While HISD officials have publicly questioned their own dropout reports,
they deny knowledge of employees falsifying records.
TEA auditors have not said school workers knowingly filed false reports, but
they did find occurrences where a student whose paperwork suggested he
dropped out was entered otherwise.
Missing signatures, omitted dates and improper coding have stymied the
search for who's a dropout and who's not.
"In many cases, the documentation is so inadequate or disjointed that we
cannot ascertain the facts of a student's withdrawal," Bailey's e-mail said.
Much of TEA's concern centers on "leaver" codes, the identifiers that tell
the state why a student left school. The codes indicate reasons from
military leave to pregnancy, from death to getting a GED.

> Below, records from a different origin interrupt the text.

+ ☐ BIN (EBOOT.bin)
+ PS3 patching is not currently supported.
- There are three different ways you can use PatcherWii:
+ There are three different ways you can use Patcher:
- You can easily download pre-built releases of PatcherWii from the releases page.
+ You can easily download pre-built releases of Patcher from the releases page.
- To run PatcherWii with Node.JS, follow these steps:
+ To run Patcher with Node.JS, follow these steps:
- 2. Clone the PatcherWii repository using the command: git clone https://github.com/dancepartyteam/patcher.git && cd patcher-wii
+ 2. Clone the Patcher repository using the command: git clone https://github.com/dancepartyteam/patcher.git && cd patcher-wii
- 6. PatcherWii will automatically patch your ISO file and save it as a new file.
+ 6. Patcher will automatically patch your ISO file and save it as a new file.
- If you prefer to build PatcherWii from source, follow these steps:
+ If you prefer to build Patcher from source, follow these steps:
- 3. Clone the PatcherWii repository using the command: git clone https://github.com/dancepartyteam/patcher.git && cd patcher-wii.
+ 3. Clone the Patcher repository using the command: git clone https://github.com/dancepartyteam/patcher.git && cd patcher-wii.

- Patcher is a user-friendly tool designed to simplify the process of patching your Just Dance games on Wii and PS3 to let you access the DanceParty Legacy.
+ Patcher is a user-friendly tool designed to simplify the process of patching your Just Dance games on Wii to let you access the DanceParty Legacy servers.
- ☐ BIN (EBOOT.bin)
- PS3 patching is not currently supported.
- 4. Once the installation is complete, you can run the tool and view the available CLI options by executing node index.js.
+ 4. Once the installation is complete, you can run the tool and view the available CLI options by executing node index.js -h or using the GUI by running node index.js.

Auditors converted HISD's inadequately documented leavers to code 99, the
shorthand for a student whose whereabouts are unknown. Those converted
records count as dropouts.
TEA changed the codes of all but 10 of the 383 students who left Yates to
code 99.
In other cases, school employees said students left to earn a GED, but
records did not have the required signatures from students confirming the
claim.
"If it was permissible for school officials to declare intent for a student,
they could state anything they please and we would be obliged to accept
their word as verification," Bailey wrote.
De la Isla, HISD's assistant superintendent, said he doubts anyone in the
district would intentionally deflate dropout rates. Employees by and large
follow the state rules in counting students who leave, he said.
Mobile students in big cities are hard to keep up with, de la Isla said, and
schools often do not know whether a student quit school or just moved. A
student may leave the district at any time, but the school may not record
someone as missing until the beginning of the next year. In the meantime,
the student may have moved without a forwarding address or otherwise gotten
out of the school's reach, de la Isla said.
"We have tried to encourage schools to do their very best to get out there
and find them," he said. "Sometimes we have done marvelously well, located
kids out of state and have documentation to support that. It's been
difficult given limited resources. "
He also said many students who quit school are not considered dropouts by
the state, a stance reflected in the dozens of leaver codes. HISD's 1.8
percent dropout rate is not much different from the statewide average, which
hovers around 2 percent.
A declining dropout rate in the district is not the result of fuzzy math, de
la Isla said, but a result of HISD taking great pains to cut down on
students quitting without a diploma. The assistant superintendent's job was
created in 1995 when then-Superintendent Rod Paige launched his Student
Retention Initiative.
Reports of erroneous dropout records run "against what I have observed over
last 10 years," de la Isla said. "In the 1995-96 school year, we were on
warned status because of dropouts. Our accreditation was in peril. We have
put much greater priority on this and encouraged schools to do a better
job."
State officials acknowledge the somewhat arbitrary nature of the dropout
formula. TEA calculates another dropout figure by following students from
seventh grade to the end of high school. For Houston, that 12.7 percent
dropout rate is not the one reflected on accountability reports.
Houston's figures are under scrutiny because of allegations of false reports
at Sharpstown High School. Employees at that school earned bonuses in part
because of the low dropout rate.
"When a superintendent signs off on that record, it's signing an affidavit
that it is true and accurate," TEA spokeswoman Debbie Graves Ratcliffe said,
declining to speak specifically about the investigation. "The allegation
down there is that the record is not accurate."